I like the performance and reliability of Kafka. I needed a data streaming buffer that could handle thousands of messages per second with at least one processing point for an analytics pipeline. Kafka fits this requirement very well, as it is a fast, distributed message broker. It definitely does exactly what it is designed to do.
Improvements to My Organization
Through its publisher-subscriber pattern, Kafka has allowed our applications to access and consume data at a real time pace.
Room for Improvement
As an open-source project, Kafka is still fairly young and has not yet built out the stability and features that other open-source projects have acquired over the many years. If done correctly, Kafka can also take over the stream-processing space that technologies such as Apache Storm cover.
Currently, as it is in the big/fast data integration world, you need to piece together many different open-source technologies. For example, to create a reliable, fault-tolerant streaming processing system that ingests data, you need:
- a producer service
- an event/message buffer such as Kafka or a message queue
- a stream processing consumer such as Spark, Flink, Storm, etc.
- something to help facilitate the ingestion into target datasources such as Flume or some customized concoction.

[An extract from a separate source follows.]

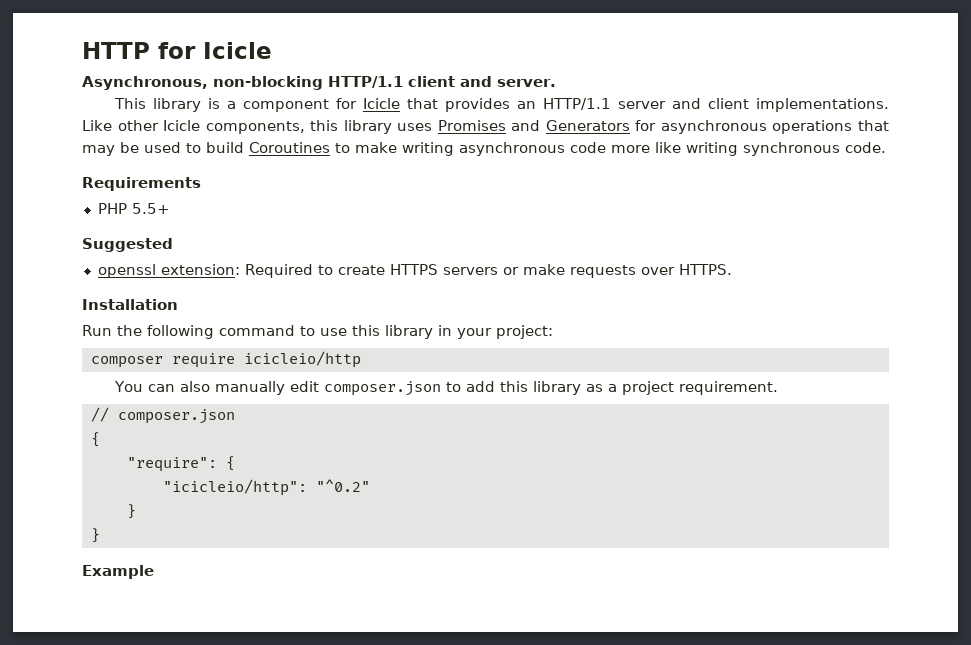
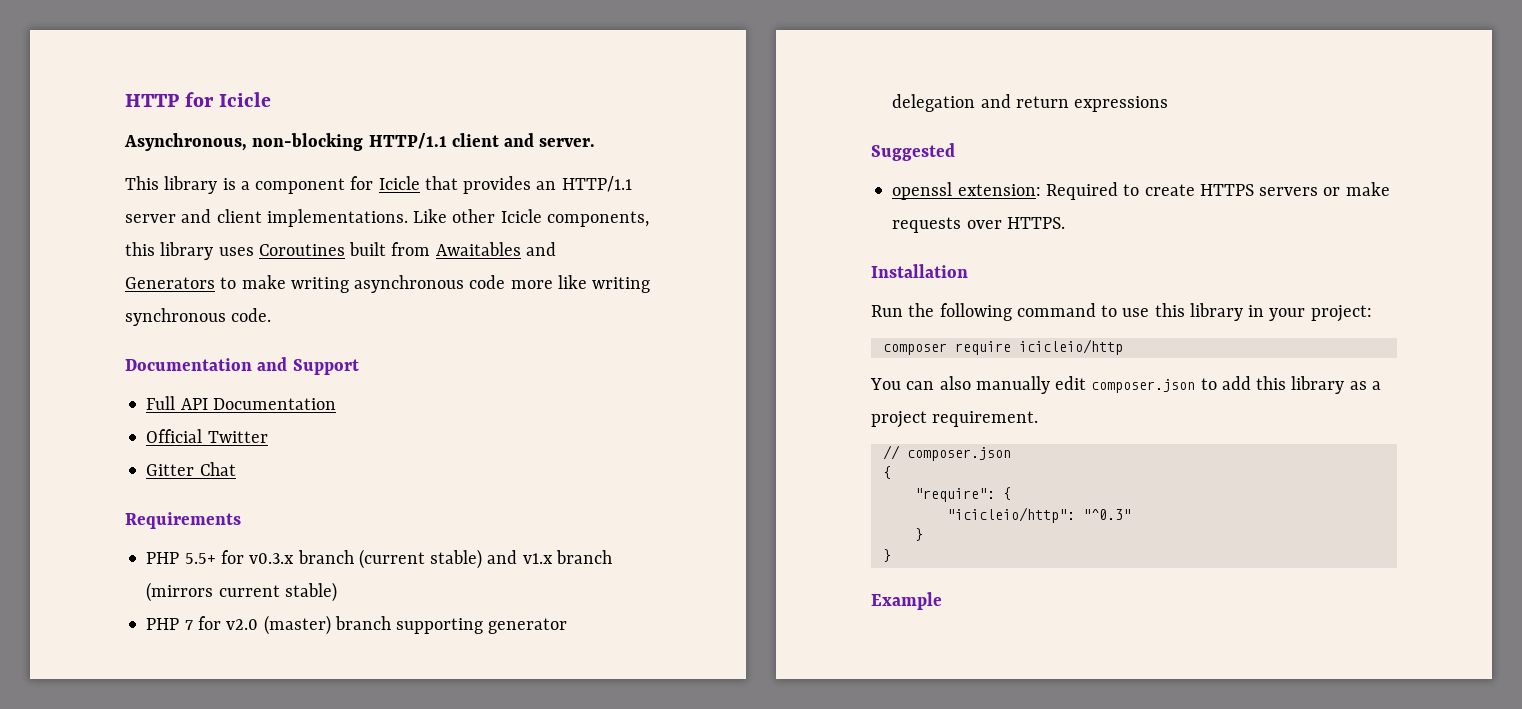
[437,120,890,134] [82,142,330,156] Promises and Generators for asynchronous operations that may be used to build Coroutines -> [258,242,556,256] [125,277,215,289] Coroutines built from Awaitables and Generators
[82,177,201,191] [97,203,170,214] Requirements // PHP 5.5+ -> [125,357,359,375] [146,396,336,410] [146,429,268,443] [146,462,236,476] [125,512,241,529] [146,549,612,569] [146,582,337,602] [146,615,568,635] [892,94,1169,112] Documentation and Support // Full API Documentation // Official Twitter // Gitter Chat // Requirements // PHP 5.5+ for v0.3.x branch (current stable) and v1.x branch (mirrors current stable) // PHP 7 for v2.0 (master) branch supporting generator delegation and return expressions
[315,479,370,492] "^0.2" -> [1082,509,1131,520] "^0.3"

This is simply to ingest the data and does not necessarily account for the analytical pieces, which may consist of Spark ML, SystemML, ElasticSearch, Mahout, etc.

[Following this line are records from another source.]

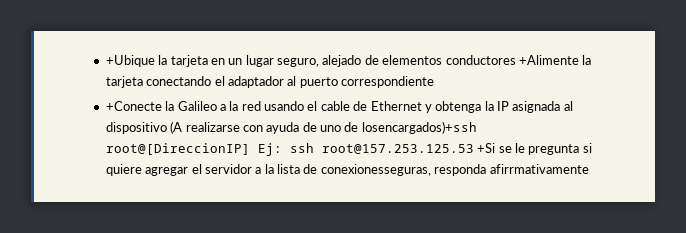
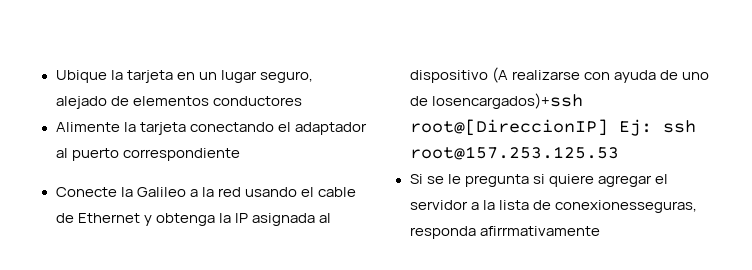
[105,55,155,67] +Ubique -> [55,70,107,83] Ubique
[518,55,579,65] +Alimente -> [55,122,120,132] // Alimente
[105,101,162,111] +Conecte -> [55,187,117,197] Conecte
[477,143,496,153] +Si -> [409,174,423,184] // Si

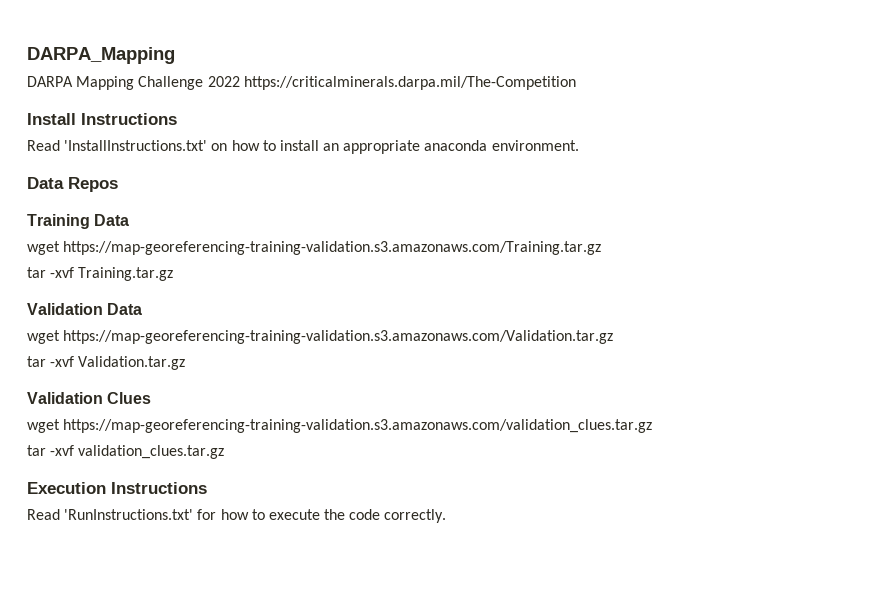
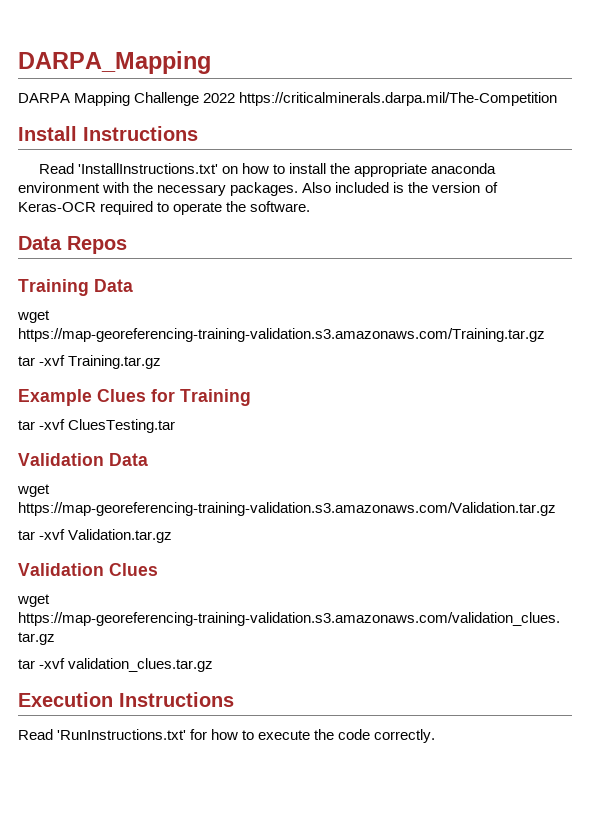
[323,143,340,151] an -> [330,163,351,174] the
[491,140,579,151] environment. -> [18,182,498,196] [18,201,311,215] environment with the necessary packages. Also included is the version of Keras-OCR required to operate the software.
(174, 274) none -> [18,389,251,406] [18,419,176,433] // Example Clues for Training // tar -xvf CluesTesting.tar

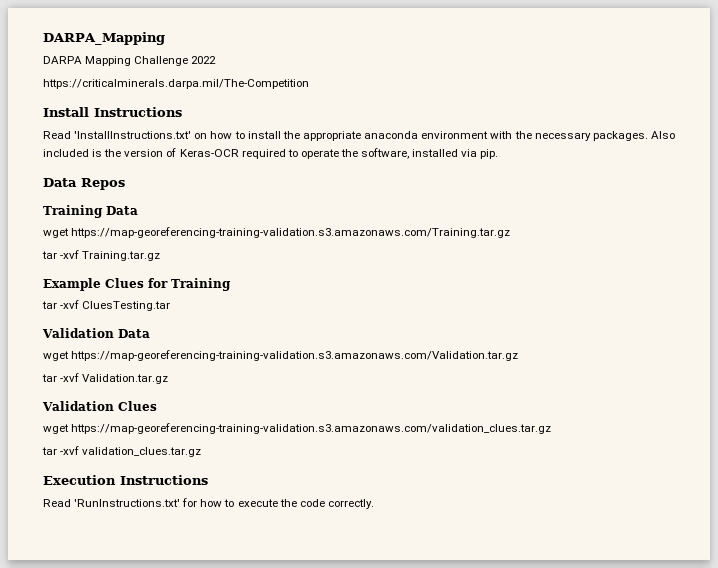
(236, 98) none -> (217, 60) //
[250,201,311,212] software. -> [361,148,499,159] software, installed via pip.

What I'm getting at is basically the need for a Spring framework of big data.
Use of Solution
I have been using Kafka for 2 years.
The only stability issues we had were mostly a result of the evolving APIs and existing bugs.
Kafka is designed to be very easily scalable so I did not have any trouble here.
Customer Service and Technical Support
We used the open-source version and did not buy support from Confluent.
We did not have any other previous solutions. Our project was green field and a new type of project development.
Initial setup was straightforward. We simply hosted multiple Kafka brokers and ZooKeeper servers on AWS EC2 instances.
We implemented it in-house and then went with the Hortonworks Data Platform distribution.
Other Solutions Considered
We evaluated AWS Kinesis as well.
Kafka is open source and requires an administrator to maintain the servers.
Disclosure: I am a real user, and this review is based on my own experience and opinions.